# [Task description]
Given the records below, transcribe each of them exactly.

# [Material to process]
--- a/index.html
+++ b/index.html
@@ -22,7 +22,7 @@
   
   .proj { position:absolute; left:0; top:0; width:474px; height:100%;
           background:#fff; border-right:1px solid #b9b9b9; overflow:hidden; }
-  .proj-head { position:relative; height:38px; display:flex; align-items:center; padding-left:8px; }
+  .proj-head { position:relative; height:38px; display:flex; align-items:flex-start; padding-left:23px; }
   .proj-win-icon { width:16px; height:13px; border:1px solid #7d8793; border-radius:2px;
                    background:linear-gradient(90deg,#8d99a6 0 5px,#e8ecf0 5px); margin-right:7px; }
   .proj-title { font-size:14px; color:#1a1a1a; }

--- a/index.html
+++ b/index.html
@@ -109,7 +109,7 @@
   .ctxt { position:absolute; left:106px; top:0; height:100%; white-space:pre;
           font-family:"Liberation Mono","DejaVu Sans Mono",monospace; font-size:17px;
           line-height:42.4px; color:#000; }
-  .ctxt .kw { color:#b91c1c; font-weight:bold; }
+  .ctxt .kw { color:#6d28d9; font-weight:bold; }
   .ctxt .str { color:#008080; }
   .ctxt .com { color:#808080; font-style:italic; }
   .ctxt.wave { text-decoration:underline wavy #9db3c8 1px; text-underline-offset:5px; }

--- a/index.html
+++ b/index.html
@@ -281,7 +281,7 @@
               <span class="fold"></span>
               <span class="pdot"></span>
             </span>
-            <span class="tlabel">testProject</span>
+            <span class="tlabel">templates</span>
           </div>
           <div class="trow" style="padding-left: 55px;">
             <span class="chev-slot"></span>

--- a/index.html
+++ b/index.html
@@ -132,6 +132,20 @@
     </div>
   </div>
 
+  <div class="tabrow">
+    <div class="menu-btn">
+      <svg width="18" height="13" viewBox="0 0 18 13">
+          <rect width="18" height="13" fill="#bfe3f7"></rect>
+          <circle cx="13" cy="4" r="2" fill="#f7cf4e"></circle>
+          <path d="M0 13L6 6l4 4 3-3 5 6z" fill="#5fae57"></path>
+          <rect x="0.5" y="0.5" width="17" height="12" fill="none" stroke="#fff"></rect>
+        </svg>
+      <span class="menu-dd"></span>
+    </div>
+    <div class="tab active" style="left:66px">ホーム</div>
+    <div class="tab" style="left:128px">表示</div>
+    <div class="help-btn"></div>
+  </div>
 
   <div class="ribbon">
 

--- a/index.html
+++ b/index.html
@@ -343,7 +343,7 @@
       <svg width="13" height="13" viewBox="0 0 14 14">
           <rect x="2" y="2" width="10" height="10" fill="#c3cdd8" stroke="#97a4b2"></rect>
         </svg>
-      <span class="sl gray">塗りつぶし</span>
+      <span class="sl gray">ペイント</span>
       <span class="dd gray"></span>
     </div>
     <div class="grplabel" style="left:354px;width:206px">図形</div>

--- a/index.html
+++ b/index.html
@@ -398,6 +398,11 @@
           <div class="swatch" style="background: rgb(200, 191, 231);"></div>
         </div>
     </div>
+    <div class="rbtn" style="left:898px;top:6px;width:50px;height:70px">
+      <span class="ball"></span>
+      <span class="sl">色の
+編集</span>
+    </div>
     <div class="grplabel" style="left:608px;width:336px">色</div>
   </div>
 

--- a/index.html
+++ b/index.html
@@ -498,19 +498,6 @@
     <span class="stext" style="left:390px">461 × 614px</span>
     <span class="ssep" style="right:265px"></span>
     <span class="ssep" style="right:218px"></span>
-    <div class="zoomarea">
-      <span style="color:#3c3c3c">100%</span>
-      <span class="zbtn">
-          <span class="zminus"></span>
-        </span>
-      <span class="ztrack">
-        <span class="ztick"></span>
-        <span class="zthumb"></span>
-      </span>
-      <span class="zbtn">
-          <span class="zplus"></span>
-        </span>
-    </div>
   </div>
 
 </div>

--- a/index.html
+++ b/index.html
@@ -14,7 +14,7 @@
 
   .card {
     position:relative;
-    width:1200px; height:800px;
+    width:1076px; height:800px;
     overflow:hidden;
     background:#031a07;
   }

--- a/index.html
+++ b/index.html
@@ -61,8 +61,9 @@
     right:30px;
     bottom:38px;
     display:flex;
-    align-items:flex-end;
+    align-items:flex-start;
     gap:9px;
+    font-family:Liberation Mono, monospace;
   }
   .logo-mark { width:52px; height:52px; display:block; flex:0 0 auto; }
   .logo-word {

# [Expected output]
--- a/index.html
+++ b/index.html
@@ -22,7 +22,7 @@
   
   .proj { position:absolute; left:0; top:0; width:474px; height:100%;
           background:#fff; border-right:1px solid #b9b9b9; overflow:hidden; }
-  .proj-head { position:relative; height:38px; display:flex; align-items:center; padding-left:8px; }
+  .proj-head { position:relative; height:38px; display:flex; align-items:flex-start; padding-left:23px; }
   .proj-win-icon { width:16px; height:13px; border:1px solid #7d8793; border-radius:2px;
                    background:linear-gradient(90deg,#8d99a6 0 5px,#e8ecf0 5px); margin-right:7px; }
   .proj-title { font-size:14px; color:#1a1a1a; }

--- a/index.html
+++ b/index.html
@@ -109,7 +109,7 @@
   .ctxt { position:absolute; left:106px; top:0; height:100%; white-space:pre;
           font-family:"Liberation Mono","DejaVu Sans Mono",monospace; font-size:17px;
           line-height:42.4px; color:#000; }
-  .ctxt .kw { color:#b91c1c; font-weight:bold; }
+  .ctxt .kw { color:#6d28d9; font-weight:bold; }
   .ctxt .str { color:#008080; }
   .ctxt .com { color:#808080; font-style:italic; }
   .ctxt.wave { text-decoration:underline wavy #9db3c8 1px; text-underline-offset:5px; }

--- a/index.html
+++ b/index.html
@@ -281,7 +281,7 @@
               <span class="fold"></span>
               <span class="pdot"></span>
             </span>
-            <span class="tlabel">testProject</span>
+            <span class="tlabel">templates</span>
           </div>
           <div class="trow" style="padding-left: 55px;">
             <span class="chev-slot"></span>

--- a/index.html
+++ b/index.html
@@ -132,6 +132,20 @@
     </div>
   </div>
 
+  <div class="tabrow">
+    <div class="menu-btn">
+      <svg width="18" height="13" viewBox="0 0 18 13">
+          <rect width="18" height="13" fill="#bfe3f7"></rect>
+          <circle cx="13" cy="4" r="2" fill="#f7cf4e"></circle>
+          <path d="M0 13L6 6l4 4 3-3 5 6z" fill="#5fae57"></path>
+          <rect x="0.5" y="0.5" width="17" height="12" fill="none" stroke="#fff"></rect>
+        </svg>
+      <span class="menu-dd"></span>
+    </div>
+    <div class="tab active" style="left:66px">ホーム</div>
+    <div class="tab" style="left:128px">表示</div>
+    <div class="help-btn"></div>
+  </div>
 
   <div class="ribbon">
 

--- a/index.html
+++ b/index.html
@@ -343,7 +343,7 @@
       <svg width="13" height="13" viewBox="0 0 14 14">
           <rect x="2" y="2" width="10" height="10" fill="#c3cdd8" stroke="#97a4b2"></rect>
         </svg>
-      <span class="sl gray">塗りつぶし</span>
+      <span class="sl gray">ペイント</span>
       <span class="dd gray"></span>
     </div>
     <div class="grplabel" style="left:354px;width:206px">図形</div>

--- a/index.html
+++ b/index.html
@@ -398,6 +398,11 @@
           <div class="swatch" style="background: rgb(200, 191, 231);"></div>
         </div>
     </div>
+    <div class="rbtn" style="left:898px;top:6px;width:50px;height:70px">
+      <span class="ball"></span>
+      <span class="sl">色の
+編集</span>
+    </div>
     <div class="grplabel" style="left:608px;width:336px">色</div>
   </div>
 

--- a/index.html
+++ b/index.html
@@ -498,19 +498,6 @@
     <span class="stext" style="left:390px">461 × 614px</span>
     <span class="ssep" style="right:265px"></span>
     <span class="ssep" style="right:218px"></span>
-    <div class="zoomarea">
-      <span style="color:#3c3c3c">100%</span>
-      <span class="zbtn">
-          <span class="zminus"></span>
-        </span>
-      <span class="ztrack">
-        <span class="ztick"></span>
-        <span class="zthumb"></span>
-      </span>
-      <span class="zbtn">
-          <span class="zplus"></span>
-        </span>
-    </div>
   </div>
 
 </div>

--- a/index.html
+++ b/index.html
@@ -14,7 +14,7 @@
 
   .card {
     position:relative;
-    width:1200px; height:800px;
+    width:1076px; height:800px;
     overflow:hidden;
     background:#031a07;
   }

--- a/index.html
+++ b/index.html
@@ -61,8 +61,9 @@
     right:30px;
     bottom:38px;
     display:flex;
-    align-items:flex-end;
+    align-items:flex-start;
     gap:9px;
+    font-family:Liberation Mono, monospace;
   }
   .logo-mark { width:52px; height:52px; display:block; flex:0 0 auto; }
   .logo-word {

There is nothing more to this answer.